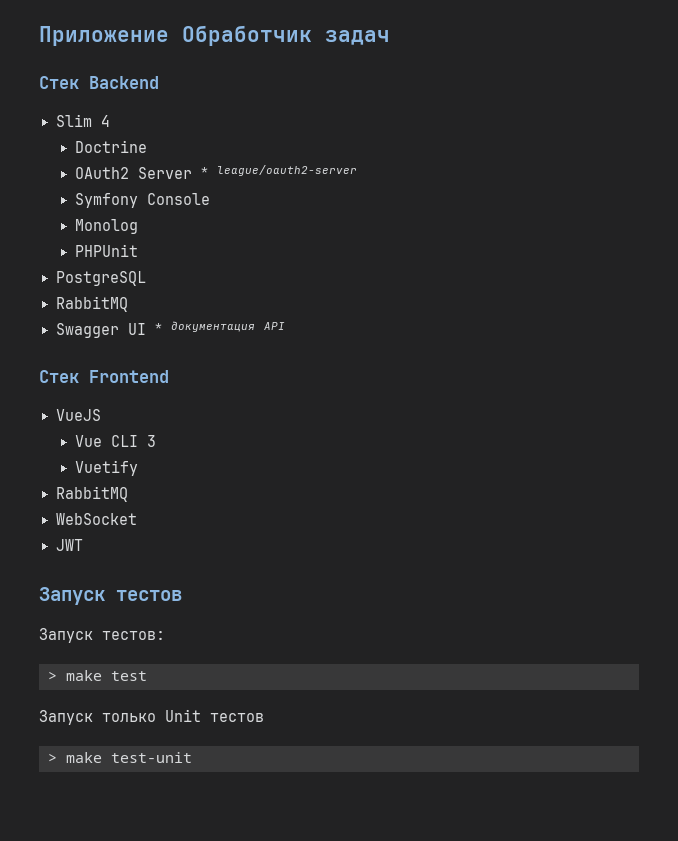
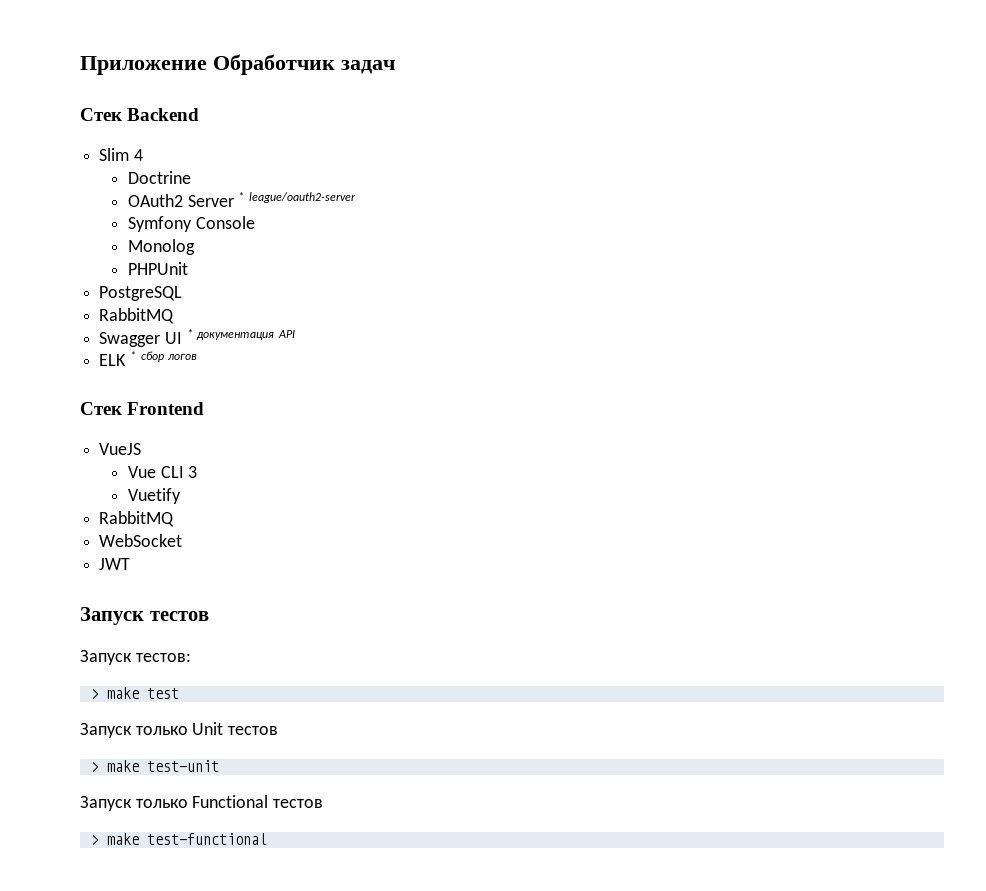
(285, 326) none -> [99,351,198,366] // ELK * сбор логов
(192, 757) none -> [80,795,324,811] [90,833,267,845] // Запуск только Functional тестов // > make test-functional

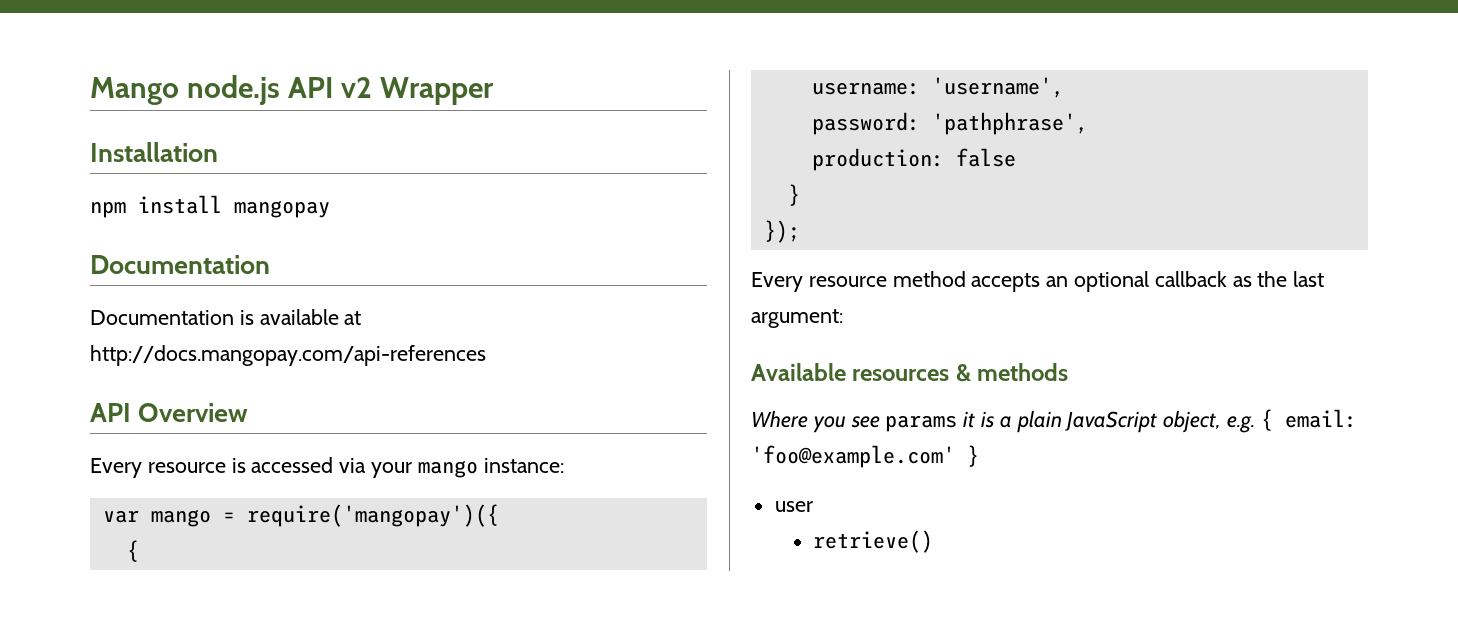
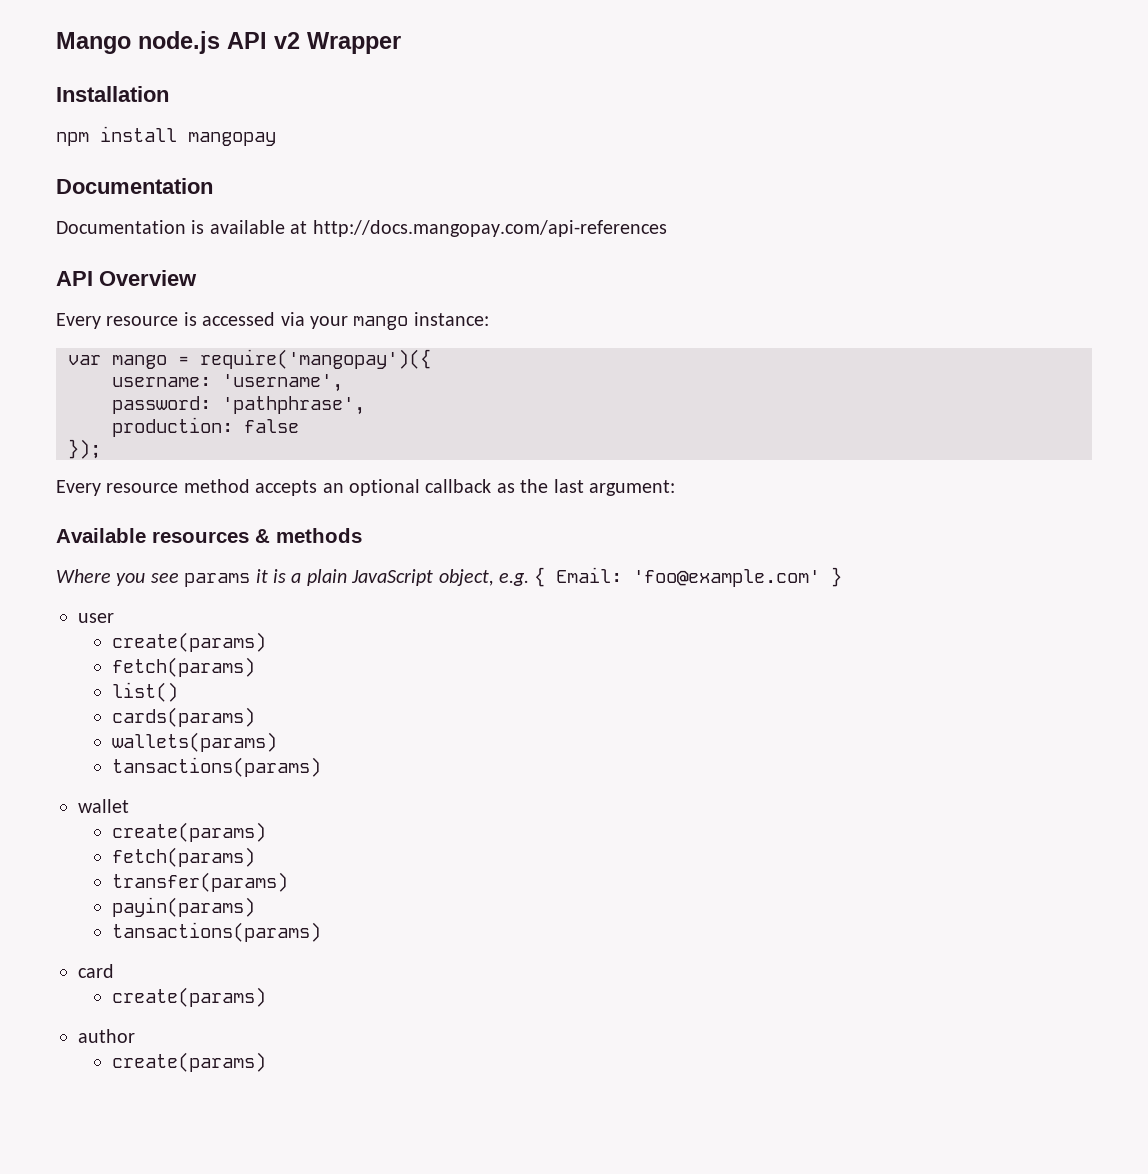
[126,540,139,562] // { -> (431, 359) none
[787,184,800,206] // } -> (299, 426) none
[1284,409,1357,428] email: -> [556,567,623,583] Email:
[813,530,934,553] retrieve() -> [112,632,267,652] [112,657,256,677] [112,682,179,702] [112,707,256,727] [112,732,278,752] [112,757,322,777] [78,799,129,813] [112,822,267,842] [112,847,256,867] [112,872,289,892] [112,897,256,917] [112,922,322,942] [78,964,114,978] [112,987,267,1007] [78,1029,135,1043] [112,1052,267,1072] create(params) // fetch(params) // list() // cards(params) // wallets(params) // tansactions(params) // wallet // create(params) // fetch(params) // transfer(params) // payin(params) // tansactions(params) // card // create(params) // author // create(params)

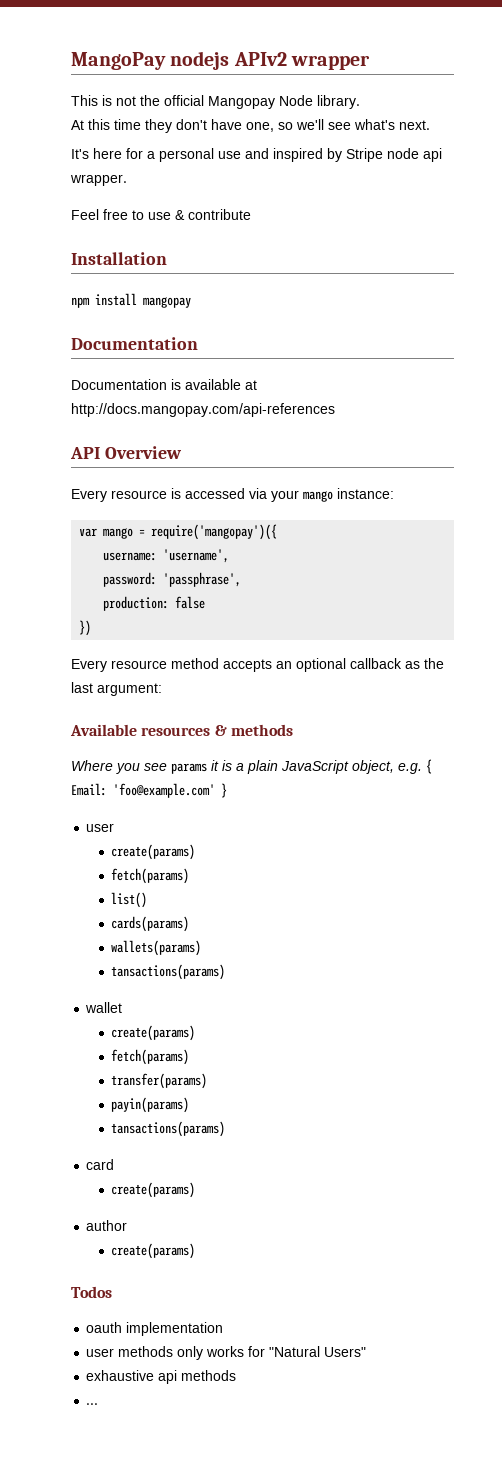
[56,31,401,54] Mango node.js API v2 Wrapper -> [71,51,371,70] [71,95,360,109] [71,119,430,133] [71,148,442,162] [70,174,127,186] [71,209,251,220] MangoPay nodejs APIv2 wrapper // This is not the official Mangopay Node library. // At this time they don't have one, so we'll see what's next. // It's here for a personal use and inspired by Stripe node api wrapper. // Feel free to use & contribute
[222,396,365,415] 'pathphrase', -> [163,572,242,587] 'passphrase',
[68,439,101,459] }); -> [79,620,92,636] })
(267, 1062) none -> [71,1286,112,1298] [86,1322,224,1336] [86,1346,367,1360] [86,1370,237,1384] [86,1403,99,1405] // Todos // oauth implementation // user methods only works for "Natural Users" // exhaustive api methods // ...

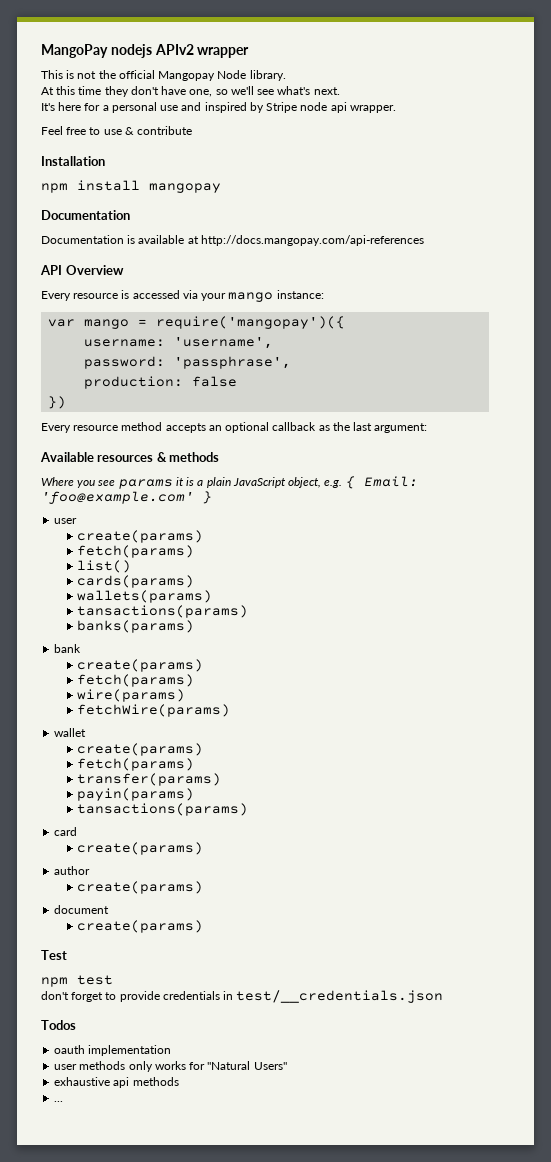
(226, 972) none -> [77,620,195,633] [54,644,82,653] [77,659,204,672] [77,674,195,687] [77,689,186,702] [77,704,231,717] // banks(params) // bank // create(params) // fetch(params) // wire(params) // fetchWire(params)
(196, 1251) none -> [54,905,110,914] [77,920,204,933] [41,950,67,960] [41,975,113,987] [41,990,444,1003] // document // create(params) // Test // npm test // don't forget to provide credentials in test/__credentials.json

◇ ◇ ◇ ◇ ◇

Every line of the listing that holds the word "create" is to be found and copied.

SOLUTION TO THE EXERCISE:
[813,530,934,553] retrieve() -> [112,632,267,652] [112,657,256,677] [112,682,179,702] [112,707,256,727] [112,732,278,752] [112,757,322,777] [78,799,129,813] [112,822,267,842] [112,847,256,867] [112,872,289,892] [112,897,256,917] [112,922,322,942] [78,964,114,978] [112,987,267,1007] [78,1029,135,1043] [112,1052,267,1072] create(params) // fetch(params) // list() // cards(params) // wallets(params) // tansactions(params) // wallet // create(params) // fetch(params) // transfer(params) // payin(params) // tansactions(params) // card // create(params) // author // create(params)
(226, 972) none -> [77,620,195,633] [54,644,82,653] [77,659,204,672] [77,674,195,687] [77,689,186,702] [77,704,231,717] // banks(params) // bank // create(params) // fetch(params) // wire(params) // fetchWire(params)
(196, 1251) none -> [54,905,110,914] [77,920,204,933] [41,950,67,960] [41,975,113,987] [41,990,444,1003] // document // create(params) // Test // npm test // don't forget to provide credentials in test/__credentials.json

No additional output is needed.